YOUR ASSIGNMENT:
Leave the images out, and otherwise write out each entry exactly.

Source records:
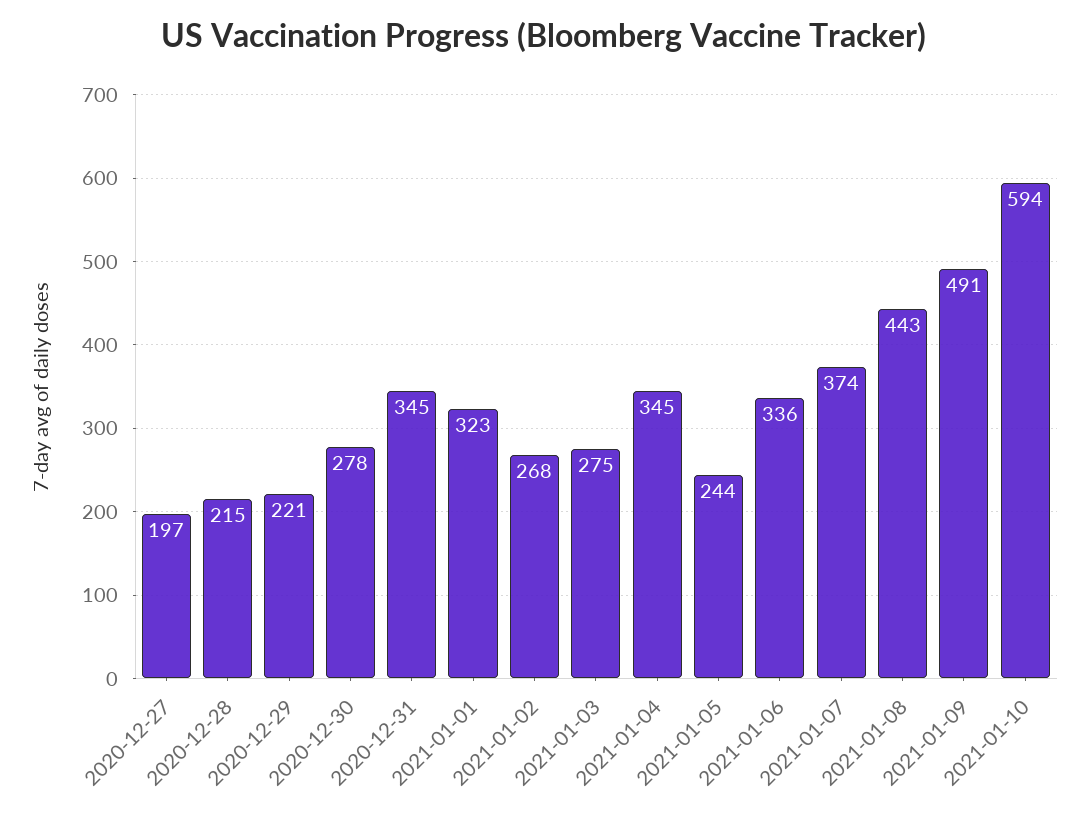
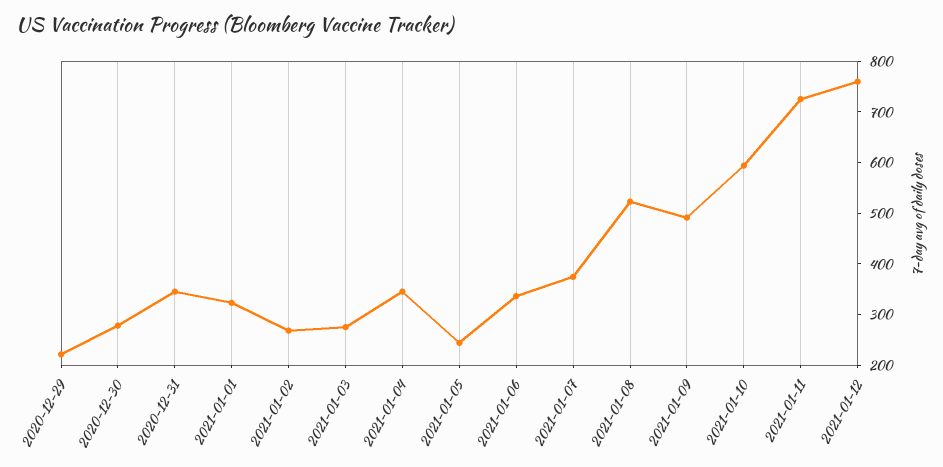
2020-12-27: 197 -> none
2020-12-28: 215 -> none
2021-01-08: 443 -> 520
2021-01-11: none -> 720
2021-01-12: none -> 760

YOUR RESPONSE:
2020-12-27: 197 -> none
2020-12-28: 215 -> none
2021-01-08: 443 -> 520
2021-01-11: none -> 720
2021-01-12: none -> 760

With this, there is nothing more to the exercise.